Non volevo partecipare attivamente al primo processo introdotto da mio marito poiché non mi sentivo pronta di riaprire tutte le sofferenze che avevo già vissuto in questa vicenda. Però adesso, dopo essermi consultata con un sacerdote, amico ed esperto in diritto canonico, ho deciso di introdurre questo libello per mettere alla luce la verità.

So che la mia decisione verrebbe ulteriormente facilitata nelle apparenze religiose (?) se il mio matrimonio con Andrea venisse dichiarato nullo. Ciò non é indifferente per me. Ma io non credo ad una soluzione apparente dell'aspetto religioso (?). Personalmente intendo la dimensione religiosa della mia vita come un richiamo in più ad agire secondo giustizia e autenticità, al di la delle apparenze. Nel mio matrimonio tale dimensione comportava l'impegno paziente e generoso per Andrea, che tentai di tradurre negli sforzi concreti di accettazione che vi ho indicato. Ma questo ne ha comportato anche la chiarezza e la reazione dinanzi al suo insistente narcisismo, al suo egoismo e infantilismo. Se il nostro matrimonio sarà dichiarato nullo, spero che questo potrà anche, in qualche modo, aiutare Andrea perché possa abbandonare le sue finzioni, di poter vedere realmente il suo problema maturando così veramente.

Tutto ciò premesso in fatto, in diritto io sottoscritta accuso di nullità il matrimonio da me celebrato come sopra, per il seguente motivo:

A norma del c. 1095 n° 2 del CIC per incapacità consensuale da parte del convenuto, per causa di grave difetto di discrezione di giudizio circa i diritti e i doveri matrimoniali essenziali da dare e accettare reciprocamente.

Napoli, il 23 marzo 1996

Con osservanza,

Maria Eugenia GAROFANO (firma)

Tribunale Regionale Campano

Si dichiara autentica la firma di Maria Eugenia Garofano

Napoli, 23 marzo 1996

Il Notaio (firma)

Allegati:

  1. Il mandato per l'avvocato

  2. Una copia autentica dell'atto di celebrazione del matrimonio

  3. La documentazione della separazione civile

  4. Le ricette mediche

  5. La cartella clinica

  6. L'elenco dei testimoni:

    1. La sorella dell'attrice - sig.
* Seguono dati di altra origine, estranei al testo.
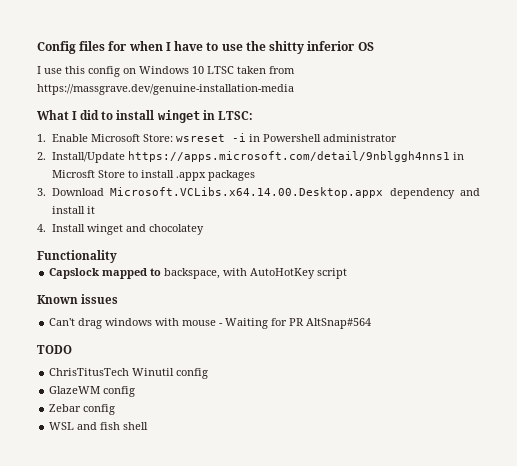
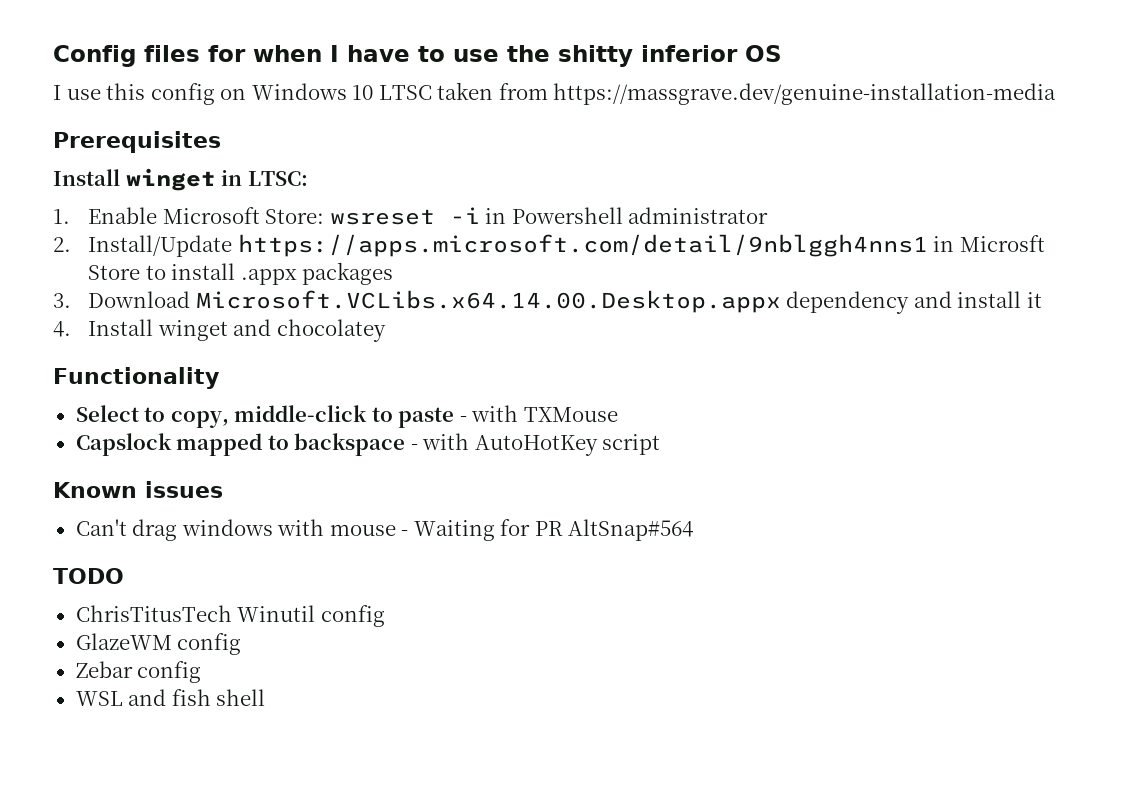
- What I did to install winget in LTSC:
+ Prerequisites
+ Install winget in LTSC:
+ Select to copy, middle-click to paste - with TXMouse
- Capslock mapped to backspace, with AutoHotKey script
+ Capslock mapped to backspace - with AutoHotKey script

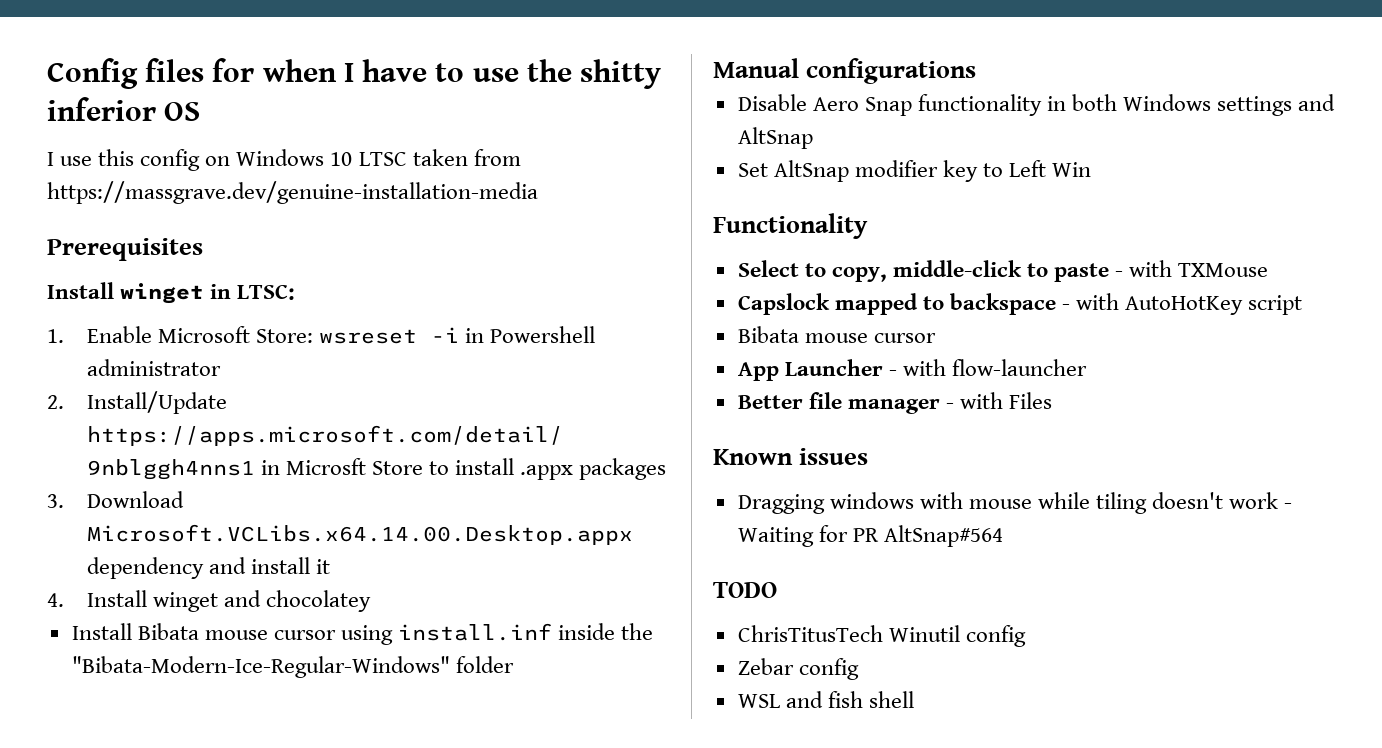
+ Install Bibata mouse cursor using install.inf inside the "Bibata-Modern-Ice-Regular-Windows" folder
+ Manual configurations
+ Disable Aero Snap functionality in both Windows settings and AltSnap
+ Set AltSnap modifier key to Left Win
  Capslock mapped to backspace - with AutoHotKey script
+ Bibata mouse cursor
+ App Launcher - with flow-launcher
+ Better file manager - with Files
- Can't drag windows with mouse - Waiting for PR AltSnap#564
+ Dragging windows with mouse while tiling doesn't work - Waiting for PR AltSnap#564
- GlazeWM config

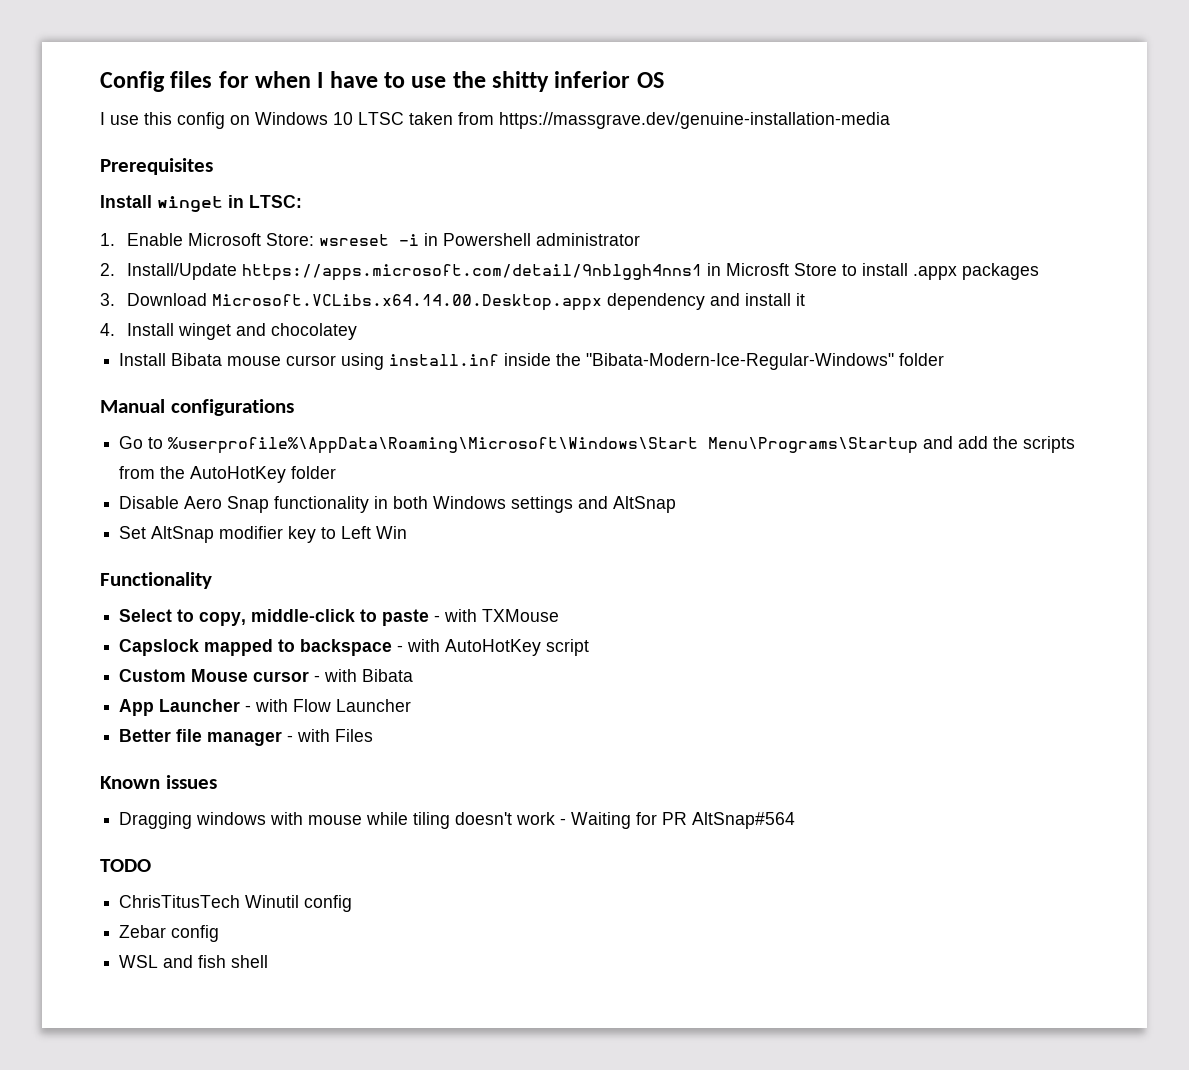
+ Go to %userprofile%\AppData\Roaming\Microsoft\Windows\Start Menu\Programs\Startup and add the scripts from the AutoHotKey folder
  Capslock mapped to backspace - with AutoHotKey script
- Bibata mouse cursor
+ Custom Mouse cursor - with Bibata
- App Launcher - with flow-launcher
+ App Launcher - with Flow Launcher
Anna Puccini, res. a Nola, Vicolo Duomo, 11. Lei può essere interrogata circa il fidanzamento delle parti e del loro matrimonio.

    2. Il fratello dell'attrice - sig. Eugenio Garofano, res. a Roma, v. Merulana, 142. Anche lui può testimoniare circa il fidanzamento delle parti e del loro matrimonio.

    3. L'amico della famiglia - sig. Mario Rossi, res. a Napoli, v. M. Ravasio, 15. Lui può testimoniare circa la convivenza matrimoniale delle parti.

    4. L'amica della famiglia - sig. Maria Rossi, res. a Napoli, v. M. Ravasio, 15. Anche lei può testimoniare circa la convivenza matrimoniale delle parti.

    5. Il medico di famiglia - sig. dr. Mario Puppo, res. a Napoli, v. S. Giacomo, 46. Può essere interrogato circa ipertiroidismo del convenuto.